▶ _Task goal_
Look through the data below. Collect every line where the word "appliances" occurs.

(Code change snippets)
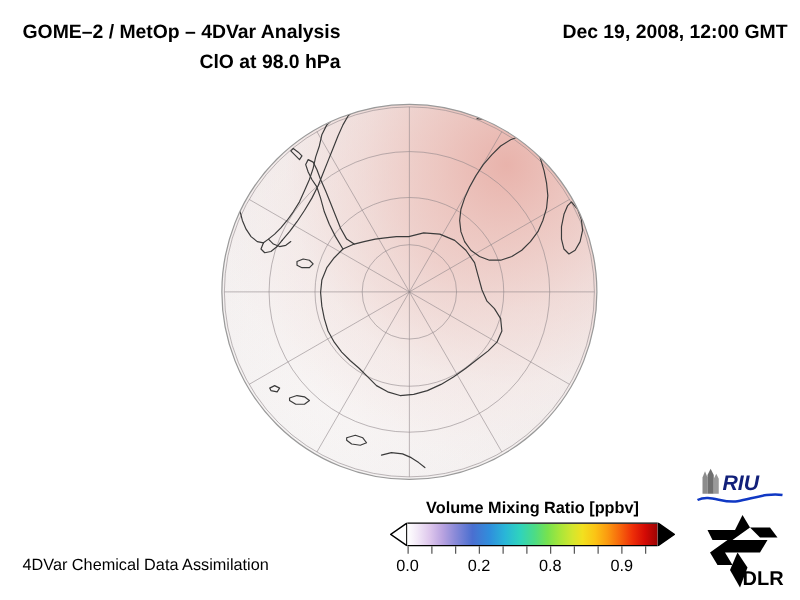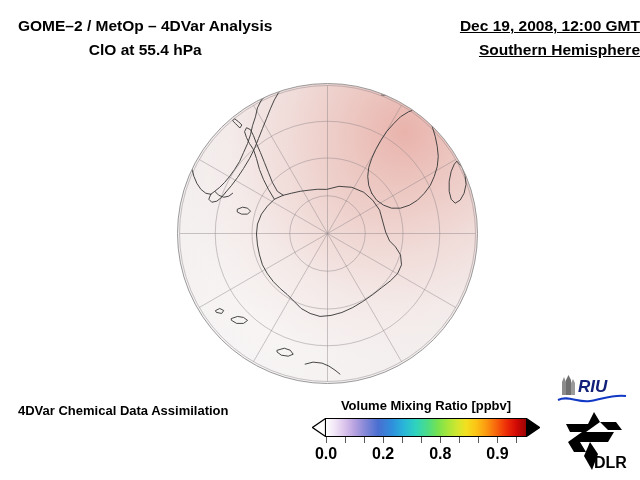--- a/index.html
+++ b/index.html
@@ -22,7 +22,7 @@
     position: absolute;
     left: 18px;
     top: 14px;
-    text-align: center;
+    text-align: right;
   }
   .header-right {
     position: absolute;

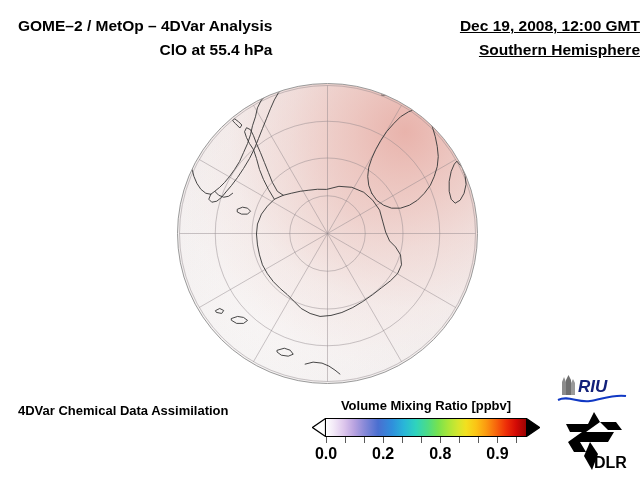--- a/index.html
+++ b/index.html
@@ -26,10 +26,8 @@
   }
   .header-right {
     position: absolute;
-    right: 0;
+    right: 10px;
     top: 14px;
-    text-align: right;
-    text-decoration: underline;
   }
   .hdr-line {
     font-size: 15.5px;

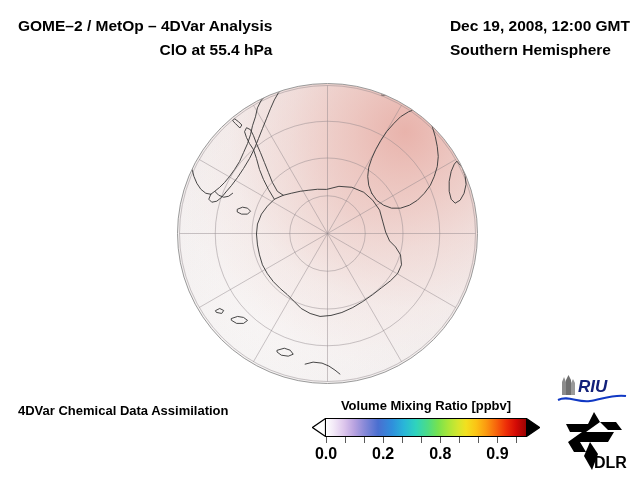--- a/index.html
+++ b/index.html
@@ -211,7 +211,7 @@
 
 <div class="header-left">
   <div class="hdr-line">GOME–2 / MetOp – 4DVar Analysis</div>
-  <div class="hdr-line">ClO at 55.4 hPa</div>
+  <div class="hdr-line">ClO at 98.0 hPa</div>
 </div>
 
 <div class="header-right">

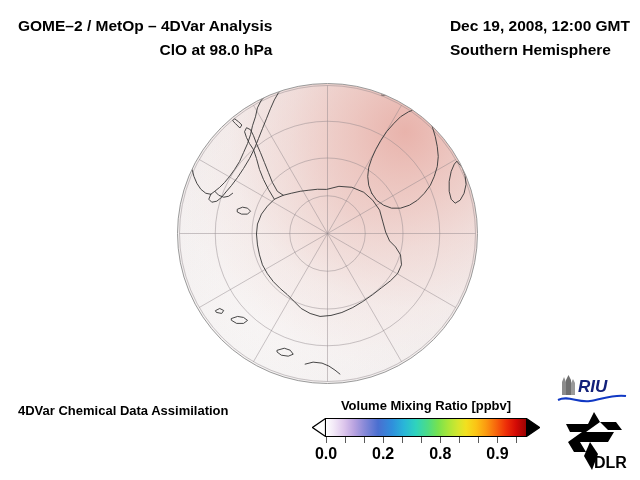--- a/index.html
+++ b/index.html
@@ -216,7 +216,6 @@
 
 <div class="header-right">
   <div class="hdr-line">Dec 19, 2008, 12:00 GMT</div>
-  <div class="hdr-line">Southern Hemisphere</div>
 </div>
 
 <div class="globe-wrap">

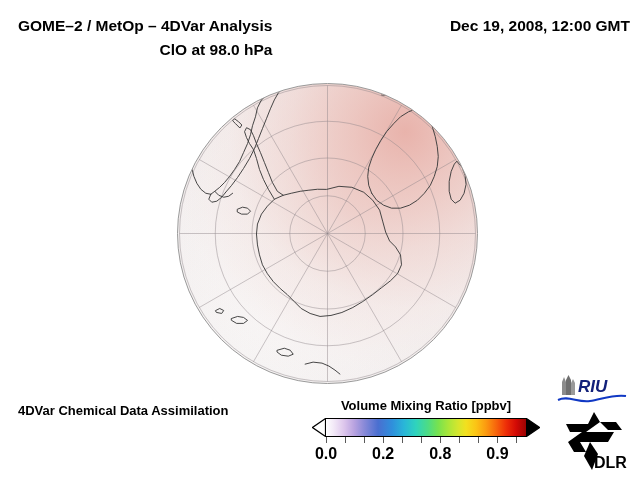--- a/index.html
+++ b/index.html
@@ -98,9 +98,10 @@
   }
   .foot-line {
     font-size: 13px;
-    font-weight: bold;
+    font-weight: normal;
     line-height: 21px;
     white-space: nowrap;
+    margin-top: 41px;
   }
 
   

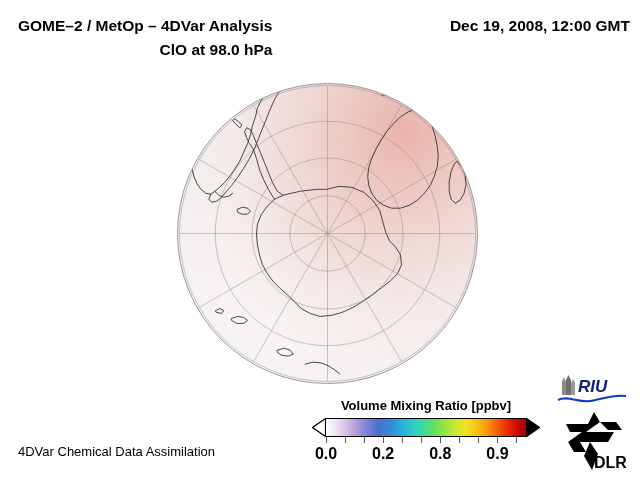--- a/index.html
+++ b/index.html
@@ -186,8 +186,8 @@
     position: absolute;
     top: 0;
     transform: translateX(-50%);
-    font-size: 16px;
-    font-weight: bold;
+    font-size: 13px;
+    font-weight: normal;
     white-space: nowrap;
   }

---

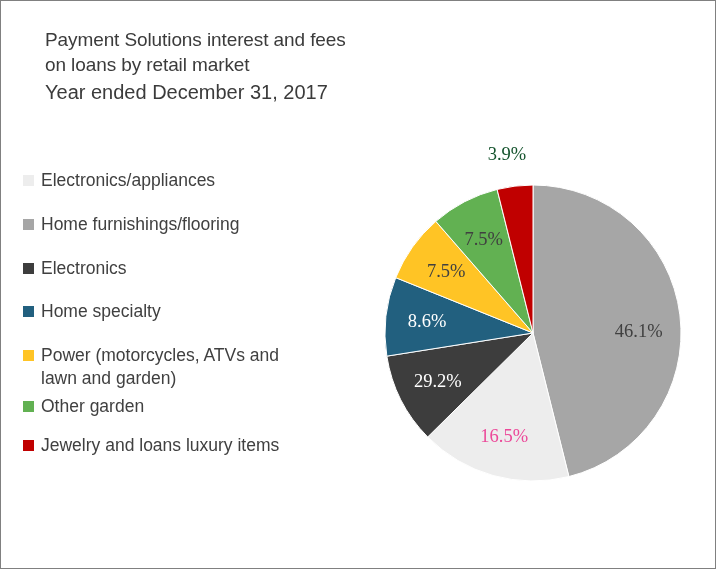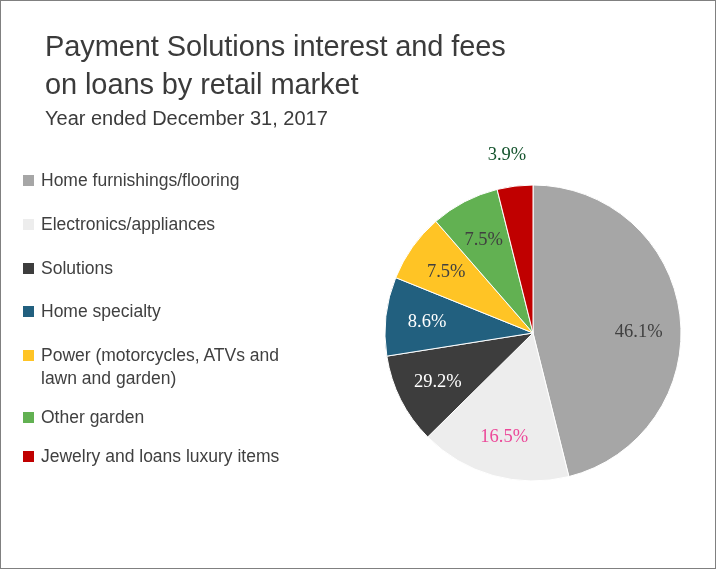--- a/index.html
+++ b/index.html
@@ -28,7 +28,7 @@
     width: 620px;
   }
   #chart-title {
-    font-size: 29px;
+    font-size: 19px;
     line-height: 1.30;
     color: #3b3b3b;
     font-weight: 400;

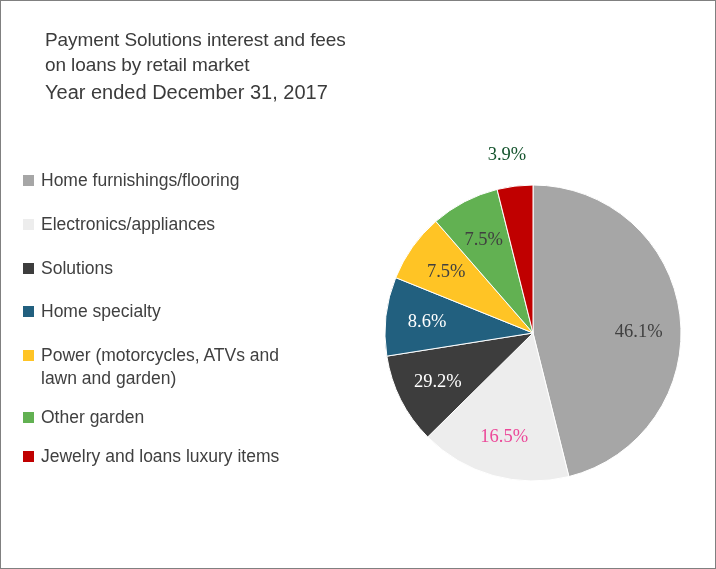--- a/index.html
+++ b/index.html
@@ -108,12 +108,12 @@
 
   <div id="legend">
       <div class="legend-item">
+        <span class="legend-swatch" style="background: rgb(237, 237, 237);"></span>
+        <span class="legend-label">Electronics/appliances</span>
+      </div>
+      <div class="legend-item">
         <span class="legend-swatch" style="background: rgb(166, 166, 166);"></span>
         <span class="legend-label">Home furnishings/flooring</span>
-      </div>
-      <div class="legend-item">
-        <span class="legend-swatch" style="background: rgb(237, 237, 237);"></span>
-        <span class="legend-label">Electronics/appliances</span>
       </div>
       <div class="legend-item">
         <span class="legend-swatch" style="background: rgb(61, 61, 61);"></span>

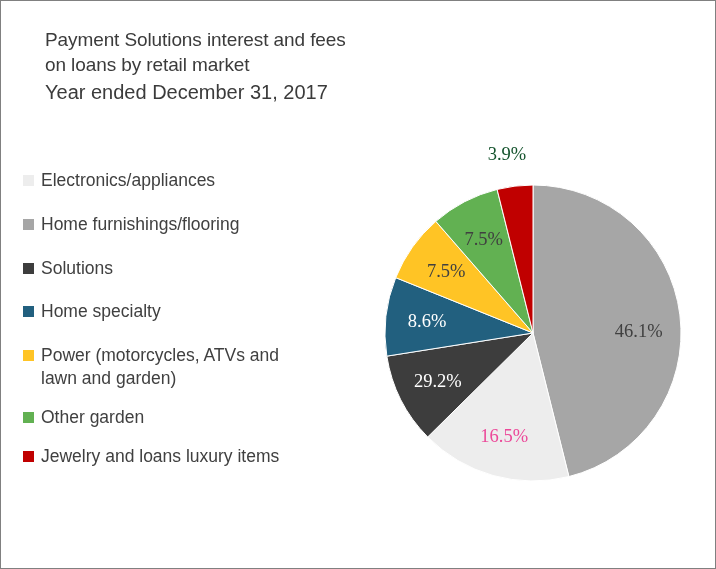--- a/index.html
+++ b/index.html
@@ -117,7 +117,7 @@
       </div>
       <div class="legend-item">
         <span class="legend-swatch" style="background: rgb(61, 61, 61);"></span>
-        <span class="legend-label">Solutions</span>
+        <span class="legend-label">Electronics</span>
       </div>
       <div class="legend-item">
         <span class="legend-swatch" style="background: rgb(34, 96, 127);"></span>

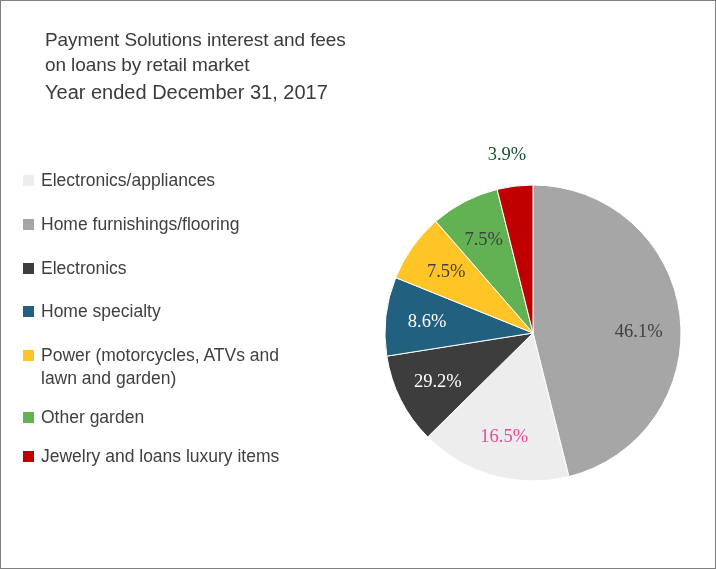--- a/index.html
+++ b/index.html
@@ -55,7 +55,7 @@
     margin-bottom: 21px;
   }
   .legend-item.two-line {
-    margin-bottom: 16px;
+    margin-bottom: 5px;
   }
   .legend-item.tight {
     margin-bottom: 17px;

▶ _Exercise response_
+        <span class="legend-label">Electronics/appliances</span>
-        <span class="legend-label">Electronics/appliances</span>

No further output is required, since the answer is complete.